1. In healthy infants, there was no significantly increased risk for cardiovascular or metabolic events associated with propranolol use for treatment of infantile hemangioma. However, there was an increased risk of bronchiolitis.
Evidence Rating Level: 4 (Below Average)
Study Rundown: Infantile hemangiomas are the most common benign tumors of infancy. While the majority of infantile hemangiomas involute by 4 years of age and do not require intervention, hemangiomas complicated by painful ulceration, impaired organ function, and significant disfigurement necessitate systemic therapy. In 2010, oral propranolol was approved for treatment of infantile hemangiomas under a compassionate use protocol by the French Regulatory Agency, which later allowed for standard use in 2014. In this cross-sectional study, researchers evaluated the safety profile of oral propranolol in the treatment of infantile hemangioma using data from a French medico-administrative database. In healthy children who received propranolol, there was no significantly increased risk of developing cardiovascular or metabolic events, however, there was an increased risk of bronchiolitis. In children with underlying disease, there was an increased risk of conduction delays. Limitations of this study include dependence on medical coding, use of medication delivery as a proxy for medication ingestion and clinical events limited to hospitalization only.
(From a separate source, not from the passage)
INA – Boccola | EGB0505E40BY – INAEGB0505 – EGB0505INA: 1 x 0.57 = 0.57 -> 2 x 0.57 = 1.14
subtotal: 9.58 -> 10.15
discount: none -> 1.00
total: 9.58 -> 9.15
For providers, this study confirms a good safety profile for use of propranolol in treating infants with infantile hemangioma, with the exception of increased risk of bronchiolitis in healthy children and increased risk of conduction delays in infants with underlying cardiovascular disease.
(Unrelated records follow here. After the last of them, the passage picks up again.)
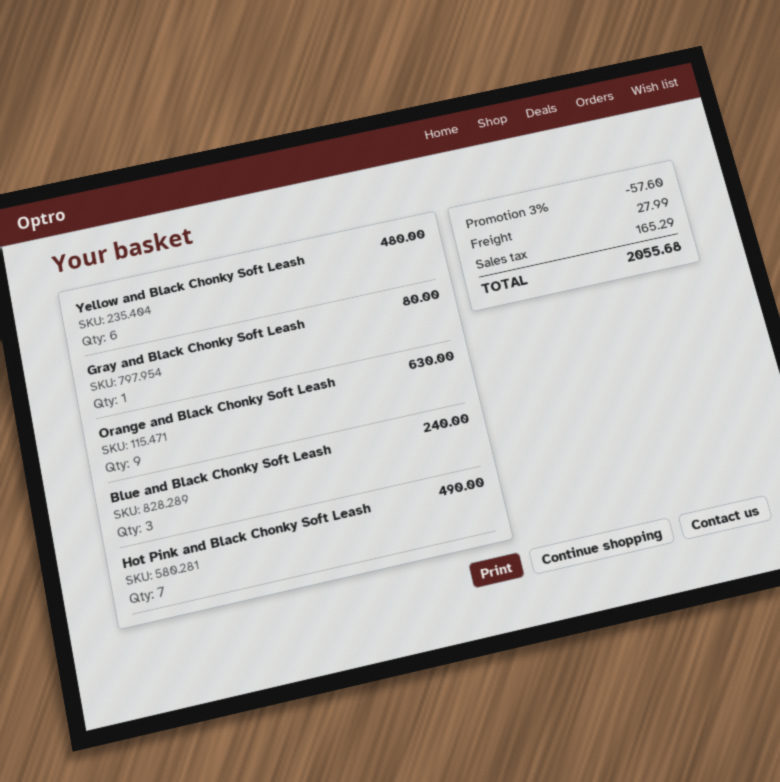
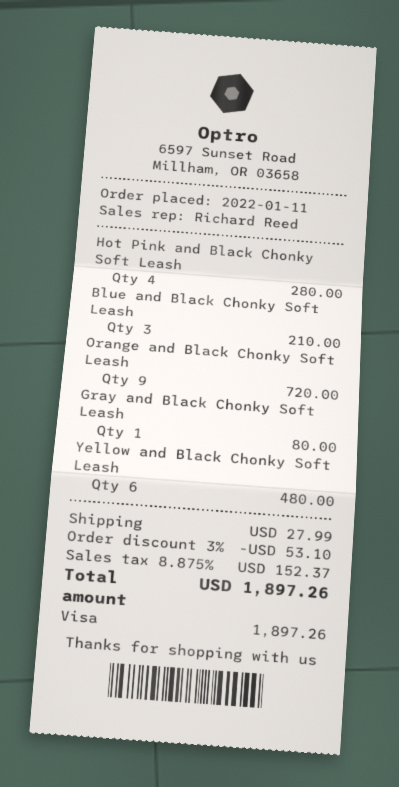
Orange and Black Chonky Soft Leash: 9 for 630.00 -> 9 for 720.00
Blue and Black Chonky Soft Leash: 3 for 240.00 -> 3 for 210.00
Hot Pink and Black Chonky Soft Leash: 7 for 490.00 -> 4 for 280.00
discount: 3% = 57.60 -> 3% = 53.10
tax: 165.29 -> 152.37
total: 2055.68 -> 1897.26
Click to read the study published today in Pediatrics
Relevant Reading: Infantile haemangioma
In-Depth [cross-sectional study]: Researchers analyzed data from the French National Health Insurance database. Inclusion criteria included age <3 years old, care covered by French National Health Insurance, and at least one delivery of propranolol between July 2014 and June 2016. Primary outcomes included hospitalizations secondary to cardiovascular (i.e. conduction disorders, bradycardia, hypotension), respiratory (i.e. reactive airways, bronchospasm), and/or metabolic (i.e. hypoglycemia, hyperkalemia) events. Researchers calculated standard morbidity ratios (SMRs) for the subjects who received propranolol using a reference group (unexposed to propranolol) from the same database, where SMRs are the ratios of observed events to expected events. The study included 1934 children. Of healthy children who received propranolol, there were 2 cardiovascular events (expected = 0.7, SMR = 2.8; 95%CI: 0-6.7), 51 respiratory events (expected = 30.5; SMR = 1.7; 95%CI:1.2-2.1) and 3 metabolic events (expected = 0.6; SMR = 5.1; 95%CI: 0-10.9). Of note, bronchiolitis was the only respiratory event with significantly increased risk (SMR = 1.6; 95%CI: 1.1-2.1). To eliminate confounding, a subanalysis was performed on patients who received hemangiomas with underyling cardiovascular, respiratory, and metabolic disease (n = 269). Out of this population, there were 11 cardiovascular events (SMR = 6, 95%CI: 2.5-9.6), 11 respiratory events (SMR = 1.1, 95%CI: 0.5-1.8), and no metabolic events. Of note, conduction delay was the only cardiovascular event with significantly increased risk (SMR = 19; 95%CI: 5.5-31.5) in infants with baseline cardiovascular disease who received propranolol.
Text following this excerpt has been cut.